The Crash Detection feature of the iPhone 14 is causing problems for a theme park near Cincinnati, with repeated false-positives from iPhones on rides leading to multiple calls to emergency services.
Apple's latest iPhone and Apple Watch safety feature, Crash Detection, uses onboard sensors and mountains of crash data to detect whether or not it is involved with a car accident. Despite the training of the system, it seems that rollercoasters could be its weakness.
The Warren County Communications Center has been the recipient of multiple iPhone crash-detection calls, all since the iPhone 14 went on sale in September. According to the center, a number of them were caused by passengers of rollercoasters at the King Island amusement park near Cincinnati.

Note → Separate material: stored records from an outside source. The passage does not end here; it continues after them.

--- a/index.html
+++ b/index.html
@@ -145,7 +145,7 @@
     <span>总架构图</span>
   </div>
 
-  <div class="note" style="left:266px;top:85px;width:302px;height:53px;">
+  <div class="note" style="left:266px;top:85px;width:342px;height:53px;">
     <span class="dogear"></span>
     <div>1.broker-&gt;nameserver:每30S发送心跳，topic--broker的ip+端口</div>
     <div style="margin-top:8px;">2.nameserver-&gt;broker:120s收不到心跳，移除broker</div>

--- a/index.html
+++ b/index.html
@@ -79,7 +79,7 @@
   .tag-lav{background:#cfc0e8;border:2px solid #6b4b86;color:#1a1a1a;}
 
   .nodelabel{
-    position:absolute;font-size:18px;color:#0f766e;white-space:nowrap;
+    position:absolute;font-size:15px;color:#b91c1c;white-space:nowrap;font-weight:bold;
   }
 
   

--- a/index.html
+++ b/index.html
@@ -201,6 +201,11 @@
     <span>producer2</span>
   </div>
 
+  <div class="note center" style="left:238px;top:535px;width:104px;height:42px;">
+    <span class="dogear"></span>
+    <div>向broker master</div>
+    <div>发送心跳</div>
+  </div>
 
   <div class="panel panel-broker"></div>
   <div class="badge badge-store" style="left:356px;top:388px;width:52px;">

Multiple recordings of iPhone-based detection calls were provided to the Wall Street Journal by the center, prompted by the devices misinterpreting ride movements and noise as collisions. The theme park isn't the only one with the problem, as alerts were also raised a few times at Six Flags Great America near Chicago.
While the iPhone and Apple Watch does offer a ten-second warning before placing the call to emergency services, this may not be cancellable in time. The park visitor may not notice if the ride is still in motion, or the iPhone could be stowed away out of view for safety, and not heard over screams.
An Apple spokesperson told the report the technology provides peace of mind, and work will continue to improve it.
False positives happen occasionally in everyday life, and are arguably better than not being triggered at all. But in the case of rollercoasters, such mistakes could be avoided by leaving devices with Collision Detection-style features in a locker or with someone who isn't going on the ride for safekeeping.
Independent testing has offered mixed results when it comes to actually detecting a crash, with some having more success than others.
19 Comments
Going to ask a dumb question since I don’t own a 14 series phone. Can this feature be shut off?
So, abrupt changes in velocity are what can trigger this? What about times people have to stop very quickly or change direction while driving but there is no crash? This thing will be calling for help?
Looks like a software / calibration problem, normally a crash has a much higher g-force than rollercoasters are allowed to produce ...
This should (but won’t) give people pause about the forces they subject themselves to on some roller coasters.